6.3.1. A 2 dimensional array

If we declare a two dimensional array, such as int a[3][5];, it can be thought of as a matrix of rows and columns. The last dimension ([5] represented the columns. The columns of the first row have the lowest memory address regardless if the array is on the stack, or in the data or bss memory sections.

In Memory:
|-----------|       |-----------------------------------------|
|  a[2][4]  |       | a[0][0] a[0][1] a[0][2] a[0][3] a[0][4] |
|     .     |       | a[1][0] a[1][1] a[1][2] a[1][3] a[1][4] |
|     .     |       | a[2][0] a[2][1] a[2][2] a[2][3] a[2][4] |
|     .     |       |-----------------------------------------|
|  a[0][2]  |
|  a[0][1]  |
|  a[0][0]  |
|-----------|
  • Just like with one dimensional arrays, we can use pointer arithmetic to access elements of the array.

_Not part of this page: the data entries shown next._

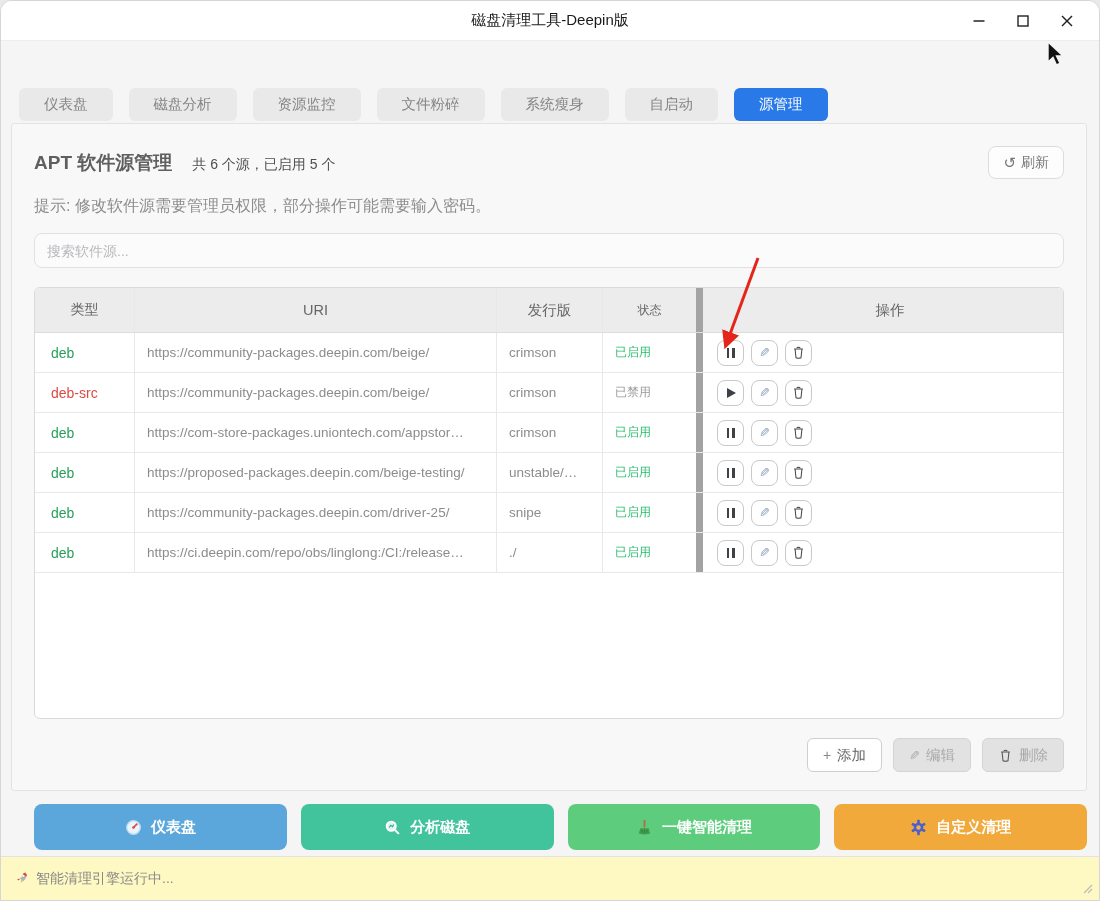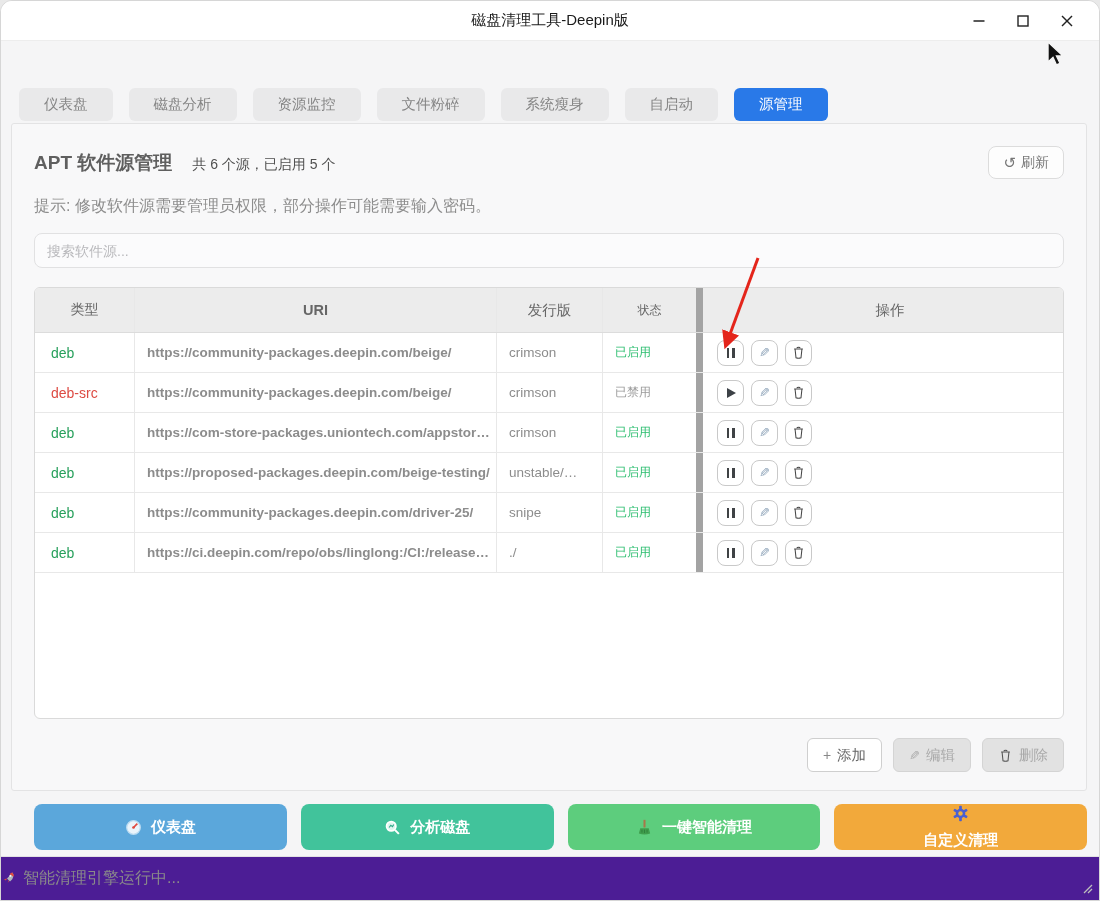"URI" .c-uri { font-weight: bold -> none }
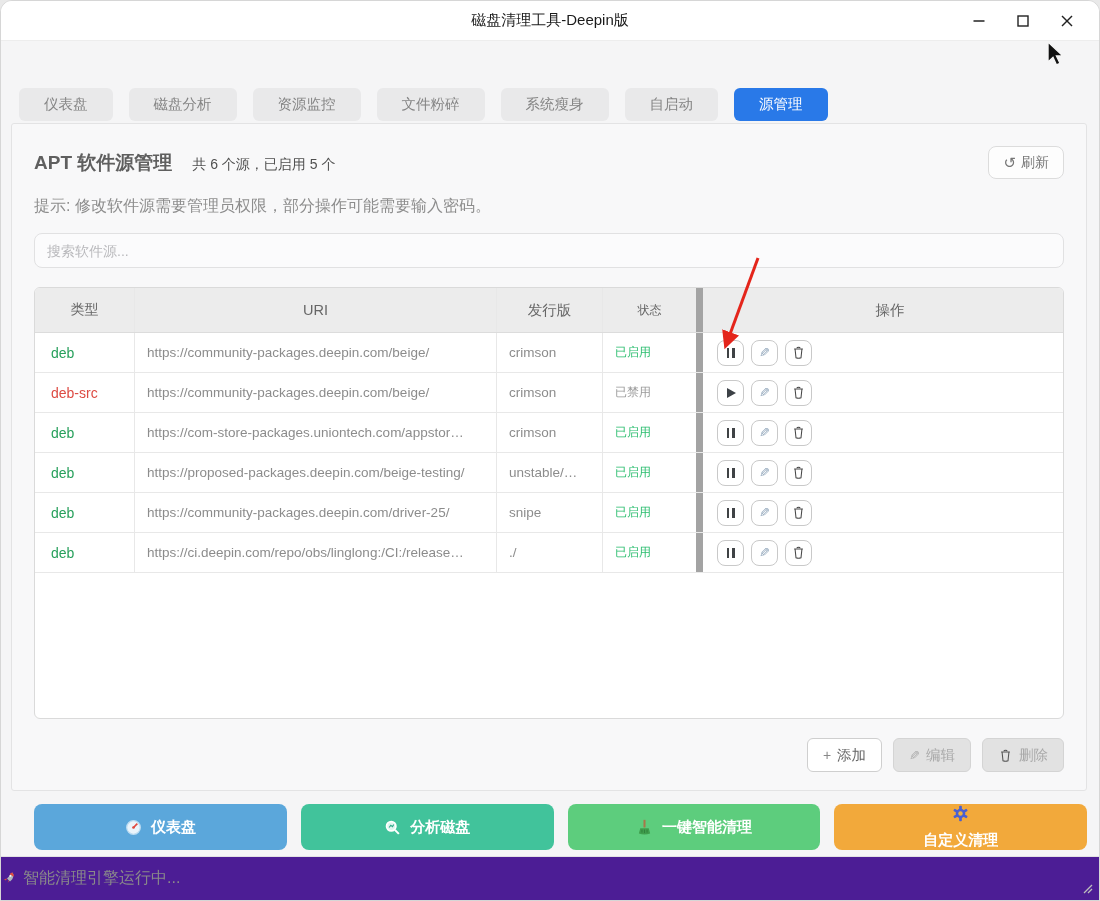"自定义清理" button.big-btn { flex-direction: column -> none }
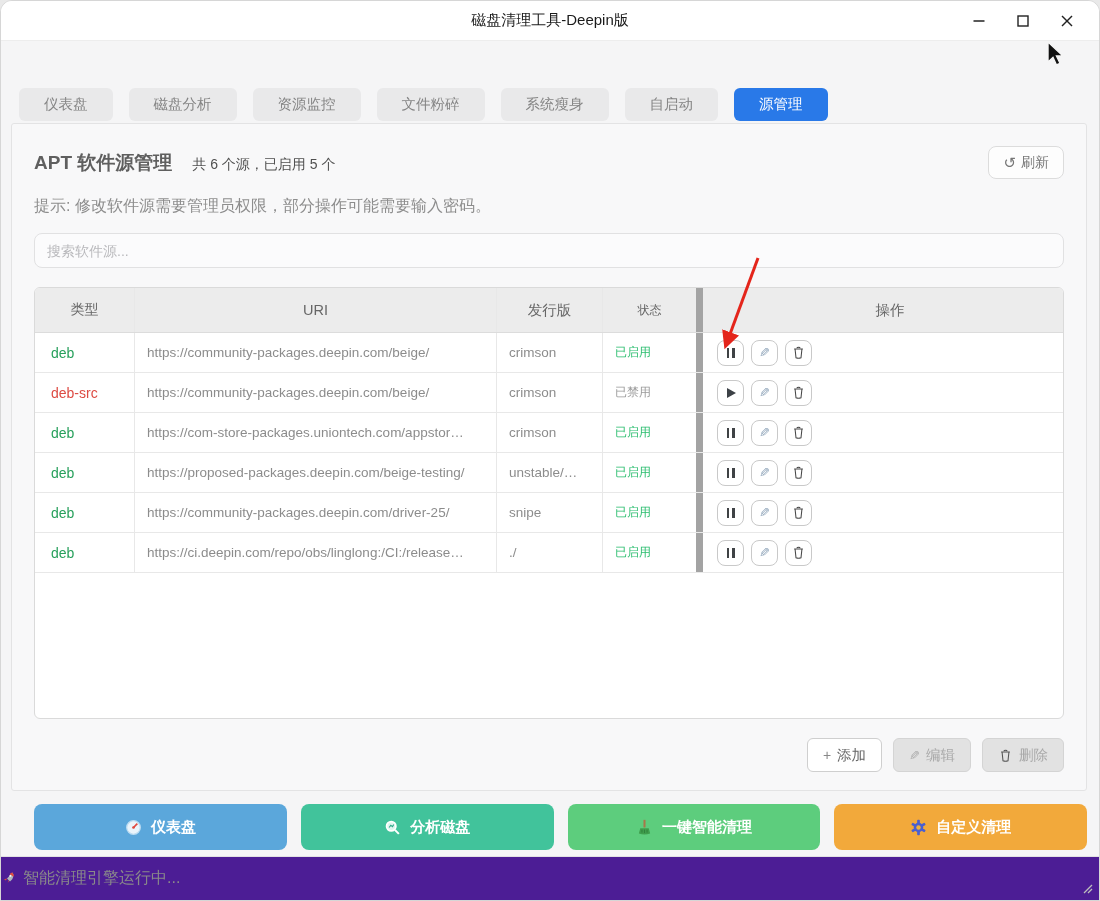"智能清理引擎运行中..." .statusbar { background: #4c1d95 -> #fef9c3; font-size: 16px -> 14px; padding-left: none -> 13px }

The key to understanding pointer arithmetic with a multi-dimensional array is to first understand how to describe the data type of the identifier bearing the name of the array.

  • a is of type pointer to [5] of int. – points to a whole column.

  • *a is of type pointer to int.

    *(a + 1) = a[1][0]
    *(a[0] + 1) = *(*a + 1) = a[0][1]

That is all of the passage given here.